Washingtons Spielchen mit dem Kosovo

Die USA täuschten die Weltöffentlichkeit und ihre Verbündeten über die Ergebnisse erster Gespräche mit der UCK. Der Streit im westlichen Lager über ein Konzept zur Lösung der Krise dürfte weiter eskalieren  ■ Von Andreas Zumach

Genf (taz) – „Eine zynische und herablassende Äußerung, unter dem Niveau eines Botschafters.“ Ungewöhnlich scharf reagierte Klaus Kinkel beim Salzburger EU- Außenministertreffen am letzten Sonntag auf die Vorwürfe Christopher Hills, die EU sei „nicht interessiert“ am Schicksal der Kosovo- Albaner. Der öffentliche Schlagabtausch zwischen dem deutschen Außenminister und dem US-Chefunterhändler für den Kosovo dürfte nur der Auftakt sein zu weiteren öffentlichen Kontroversen.

Intern schwelen die Differenzen seit geraumer Zeit. Und daß Kinkel in Salzburg der Geduldsfaden riß, ist angesichts des seit Monaten völlig widersprüchlichen Verhaltens der Clinton-Administration verständlich. Mitte Juni signalisierte Washington zunächst ohne Konsultation mit den westlichen Verbündeten Präsident Slobodoan Milošević eine Aufweichung der seit März in der Kontaktgruppe und mit der EU formulierten Forderungen und Sanktionsdrohungen. Ebenfalls ohne Absprache mit den Partnern traf Ende Juni zunächst US-Unterhändler Richard Holbrooke „zufällig“ Mitglieder der Befreiungsarmee UCK. Wenige Tage später kam sein Kollege Robert Gelbard mit zwei führenden Vertretern der Kosovo-Befreiungsarmee UCK zusammen.

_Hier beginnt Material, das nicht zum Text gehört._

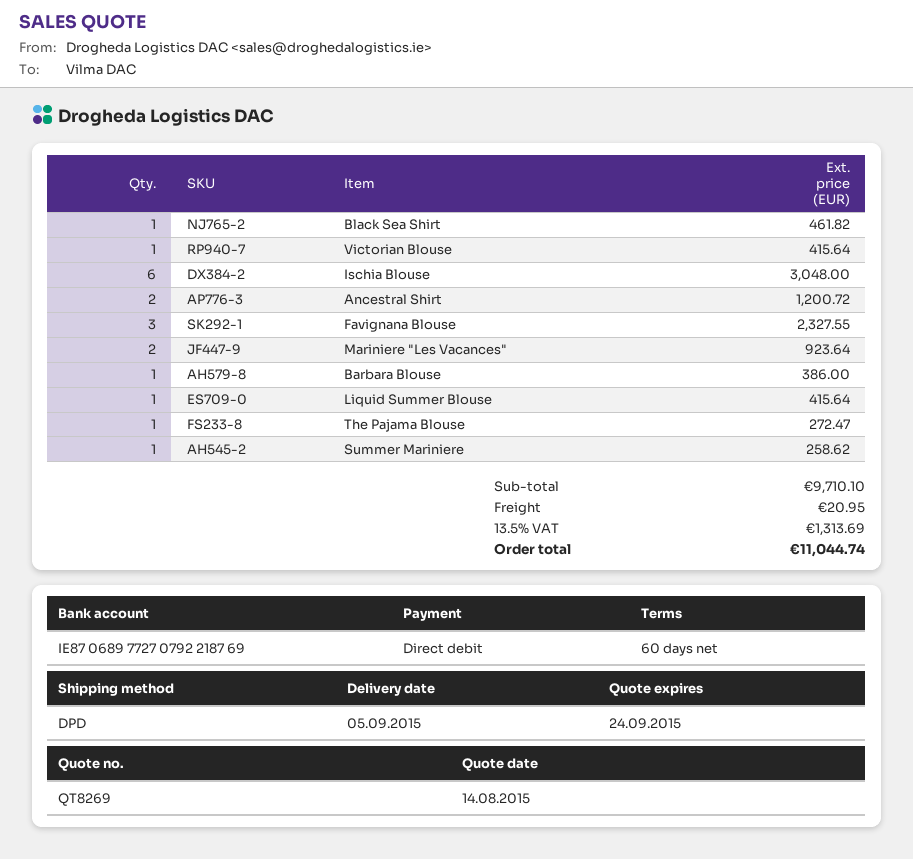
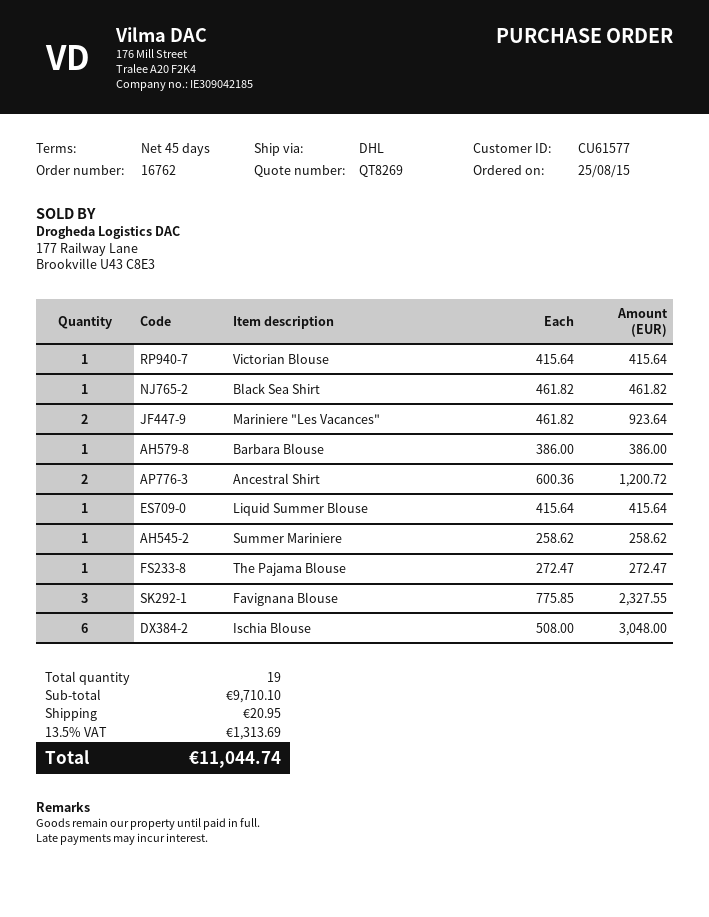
payment terms: 60 days -> 45 days
shipping method: DPD -> DHL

Über die Gelbard-Gespräche wurde die Weltöffentlichkeit von der Clinton-Administration jedoch in einem entscheidenden Punkt getäuscht. Die beiden namentlich nicht identifizierten UCK-Vertreter hätten bei dem Treffen mit Gelbard die „politische Unterordnung“ ihrer Organisation unter den gewaltfreien Albanerchef Ibrahim Rugova zugesagt, ließ das State Department Anfang Juli verlauten. Tatsächlich hatten die beiden führenden UCK- Vertreter, deren Namen der taz bekannt sind, gegenüber Gelbard das genaue Gegenteil bekräftigt. Das bestätigen inzwischen übereinstimmend Quellen im State Department und bei der UCK.

Ob die bisherige US-Diplomatie im Kosovo nur eine von Pannen war oder einer raffinierten Strategie folgte, ist bislang nicht eindeutig geklärt. Holbrooke ist seit Wochen abgetaucht und harrt seiner Bestätigung als Washingtons künftiger UNO-Botschafter durch den US-Senat. Gelbards Mandat als Chefunterhändler für den Balkan wurde auf Bosnien beschränkt. Sein Nachfolger im Kosovo, Hill, agiert bislang glücklos und anscheinend ohne klare Vorgaben durch das State Department.

Klar ist nur, daß Belgrad etwa zeitgleich mit den UCK-Geprächen Holbrookes und Gelbards klare Signale zunächst aus Washington und seitdem auch aus anderen Nato-Hauptstädten erhielt, daß ein Eingreifen der westlichen Militärallianz nicht zu befürchten ist. Milošević hat die Signale so verstanden, wie sie gemeint waren: als grünes Licht, mit der UCK militärisch aufzuräumen. Anderslautende Äußerungen etwa von Bundesverteidigungsminister Volker Rühe kann Milošević getrost als Getöse im deutschen Wahlkampf verbuchen.

Auf das grüne Licht an Milošević und die Formel „keine staatliche Unabhängigkeit für Kosovo“ beschränkt sich der westliche Konsens. Über eine langfristige politische Lösung für den Konflikt und Zwischenschritte dorthin herrscht zwischen EU und USA sowie in der EU Ratlosigkeit, wie über die Sanktionen gegen Belgrad und die angesichts des nahenden Winters dringenden humanitären Maßnahmen. Die Stufenlösung einer zunächst drei Jahre gültigen beschränkten Selbstverwaltung für den Kosovo, die von Hill zwischen Milošević und Rugova vermittelt wurde, hat keine Chance auf Akzeptanz unter den Albanern.

Washingtons jüngste Vereinbarungen mit Milošević über die Einrichtung von elf Zentren unter Kontrolle der serbischen „Sicherheitskräfte“, an denen albanische Flüchtlinge im Winter humanitäre Hilfe erhalten sollen, erinnert stark an die Einrichtung der bosnischen UNO-Schutzzone Srebrenica. Dort wurdem im Juli 95 rund 8.000 Muslime von Serben massakriert.